Records contained in a dataset:
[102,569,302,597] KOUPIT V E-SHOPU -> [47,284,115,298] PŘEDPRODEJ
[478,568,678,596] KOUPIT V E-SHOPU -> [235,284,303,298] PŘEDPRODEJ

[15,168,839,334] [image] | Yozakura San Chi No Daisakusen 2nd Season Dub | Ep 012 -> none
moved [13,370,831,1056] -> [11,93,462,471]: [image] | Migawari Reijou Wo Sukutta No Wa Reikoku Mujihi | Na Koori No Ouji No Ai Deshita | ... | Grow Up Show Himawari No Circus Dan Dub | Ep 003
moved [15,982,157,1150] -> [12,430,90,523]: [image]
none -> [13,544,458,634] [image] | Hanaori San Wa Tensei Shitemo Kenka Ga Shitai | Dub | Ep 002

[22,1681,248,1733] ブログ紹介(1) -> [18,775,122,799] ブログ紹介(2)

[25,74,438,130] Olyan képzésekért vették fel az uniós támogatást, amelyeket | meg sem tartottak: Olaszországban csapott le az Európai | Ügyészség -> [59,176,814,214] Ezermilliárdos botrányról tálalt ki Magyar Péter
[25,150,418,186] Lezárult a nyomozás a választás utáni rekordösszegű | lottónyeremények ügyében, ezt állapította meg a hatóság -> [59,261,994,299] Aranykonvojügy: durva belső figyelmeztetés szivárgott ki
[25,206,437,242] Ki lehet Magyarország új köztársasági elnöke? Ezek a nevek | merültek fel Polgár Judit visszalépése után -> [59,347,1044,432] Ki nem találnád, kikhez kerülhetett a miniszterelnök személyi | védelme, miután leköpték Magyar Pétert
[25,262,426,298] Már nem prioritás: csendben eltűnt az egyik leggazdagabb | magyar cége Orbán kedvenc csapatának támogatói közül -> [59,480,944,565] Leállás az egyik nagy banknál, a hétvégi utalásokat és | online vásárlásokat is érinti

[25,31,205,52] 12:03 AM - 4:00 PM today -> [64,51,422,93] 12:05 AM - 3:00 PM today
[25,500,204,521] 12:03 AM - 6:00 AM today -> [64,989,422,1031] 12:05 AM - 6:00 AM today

> What needs to be done: Whenever the word "image" shows up in a line of the entries above, copy that line.

> Answer for the task:
[15,168,839,334] [image] | Yozakura San Chi No Daisakusen 2nd Season Dub | Ep 012 -> none
moved [13,370,831,1056] -> [11,93,462,471]: [image] | Migawari Reijou Wo Sukutta No Wa Reikoku Mujihi | Na Koori No Ouji No Ai Deshita | ... | Grow Up Show Himawari No Circus Dan Dub | Ep 003
moved [15,982,157,1150] -> [12,430,90,523]: [image]
none -> [13,544,458,634] [image] | Hanaori San Wa Tensei Shitemo Kenka Ga Shitai | Dub | Ep 002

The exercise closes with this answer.